Planning with Uncertainty
One of the secrets to good estimation is to identify what you don't know, and make that part of your planning.
To the uninitiated, a software development project seems pretty straight-forward. It may seem like an easy matter to, say, determine the tallest person in a room from a photo. In fact, even a young child can probably look at the photo and find the tallest person. If it’s that simple, how hard could it be to have a computer perform the same feat?
Very hard, it turns out. Computers are insidiously literal beasts, and are terrible at many things humans take for granted, like inference and understanding visual data. Trendy technologies like AI and image recognition can only simulate those abilities, through a truly terrifying amount of applied mathematics.

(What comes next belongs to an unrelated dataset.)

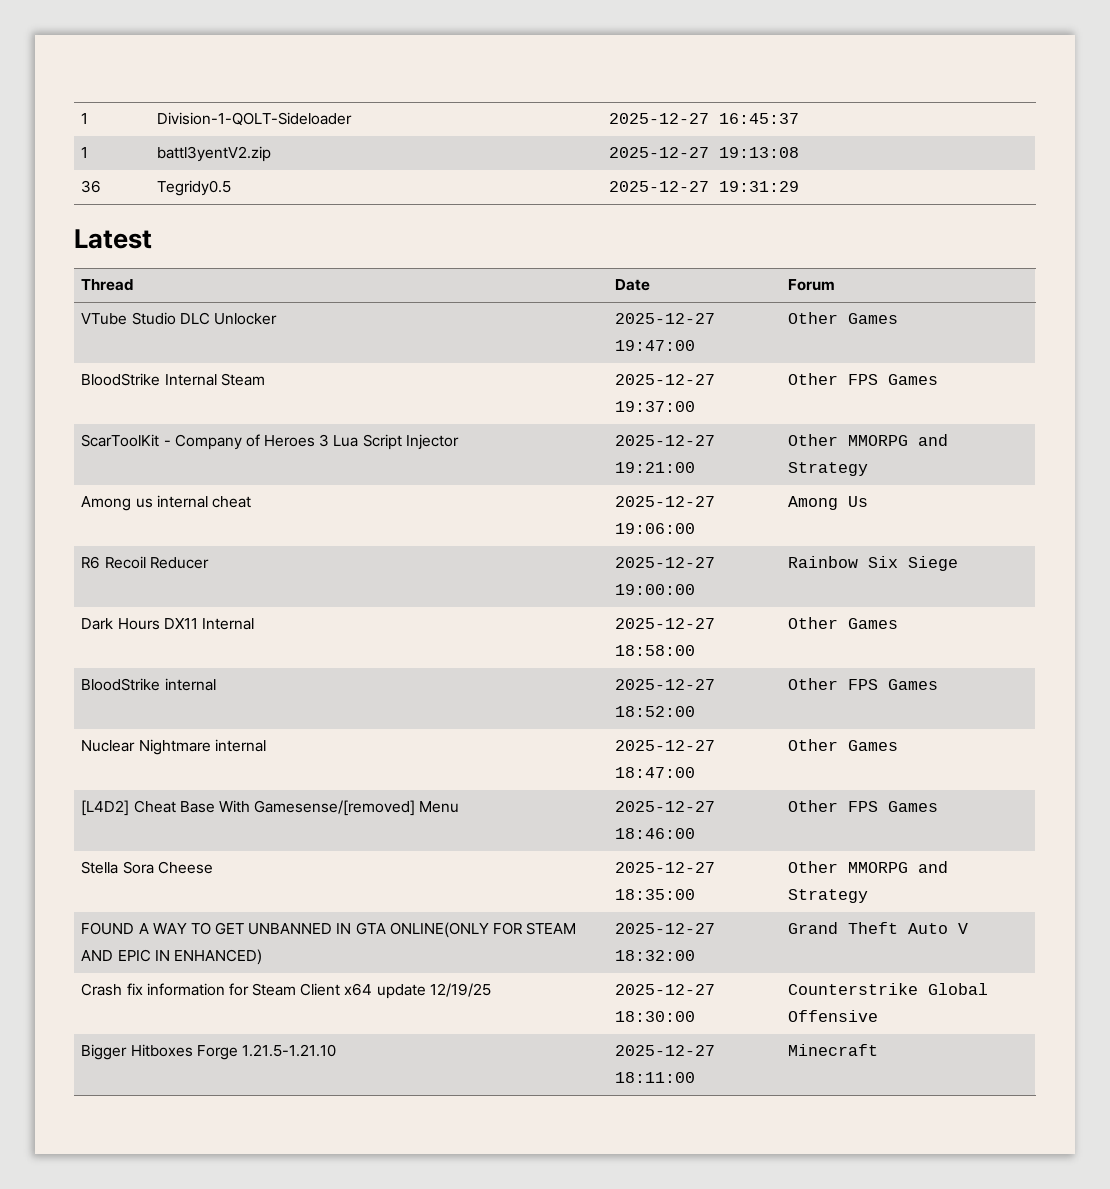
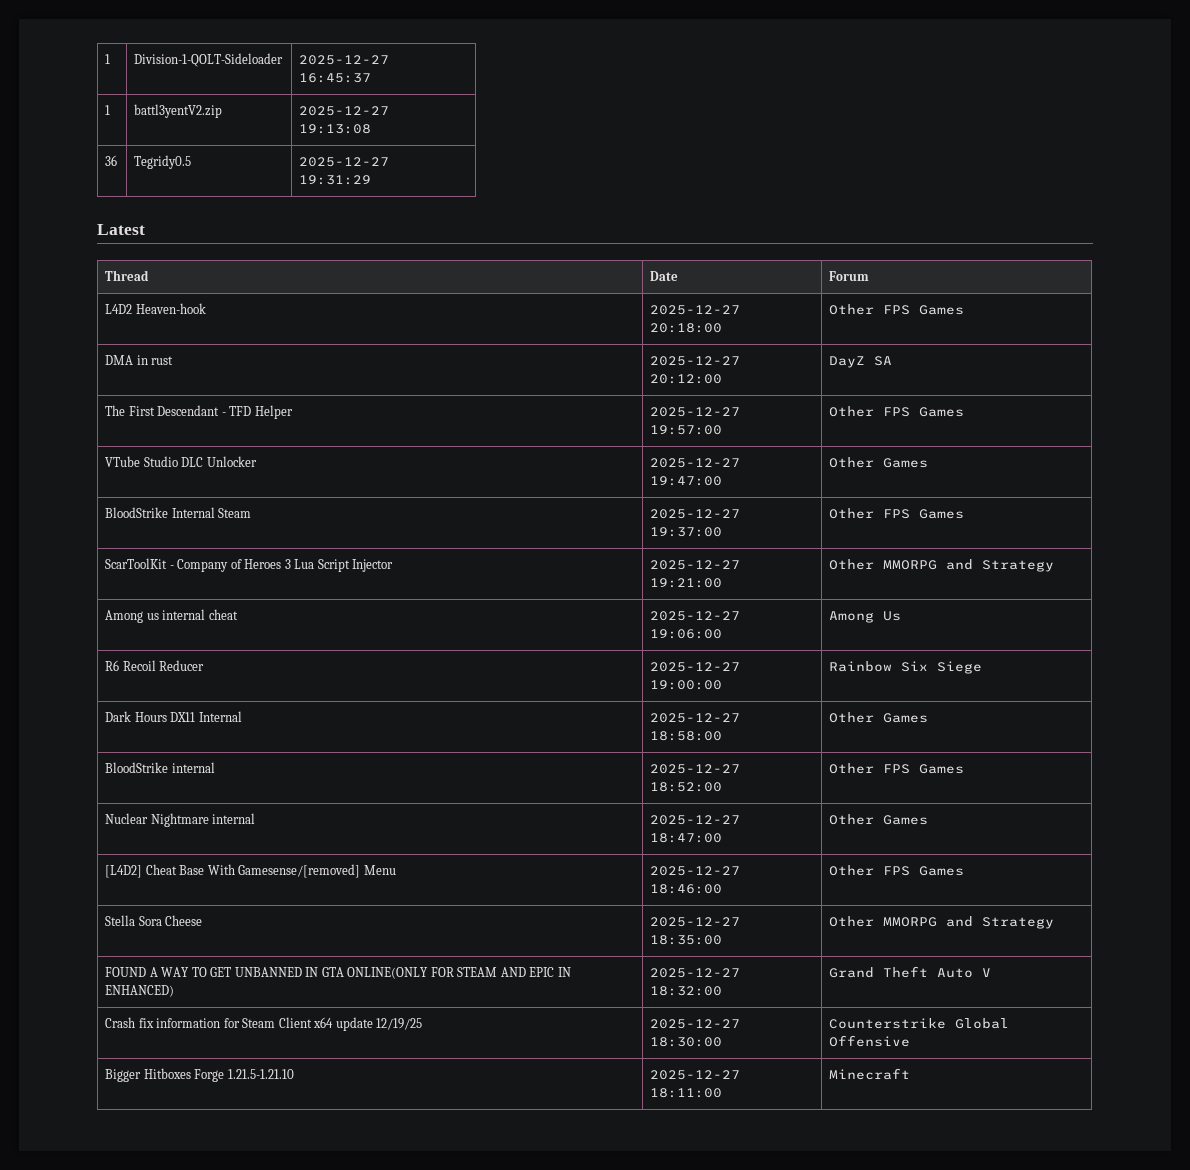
+ L4D2 Heaven-hook | 2025-12-27 20:18:00 | Other FPS Games
+ DMA in rust | 2025-12-27 20:12:00 | DayZ SA
+ The First Descendant - TFD Helper | 2025-12-27 19:57:00 | Other FPS Games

Yet many stakeholders want to know when they can expect for the software to be ready, and how much it will cost to build it. Perhaps this is because, from the outside, software development doesn’t look that different from building bridges. Just find the right pieces, bolt them together, and everything should work, right?
Unfortunately, there are three things that are never predictable in software development:
Problem complexity,
Delivery timelines, and
The viability of third-party code.
I have seen it time and again as a principal software engineer. The things that look like they should be easy are often the hardest of all. Up to this point, there have been exactly two ways of dealing with this in software estimation: (1) don’t commit to estimates, or (2) make your best guess, multiply by three, and pray nothing goes wrong.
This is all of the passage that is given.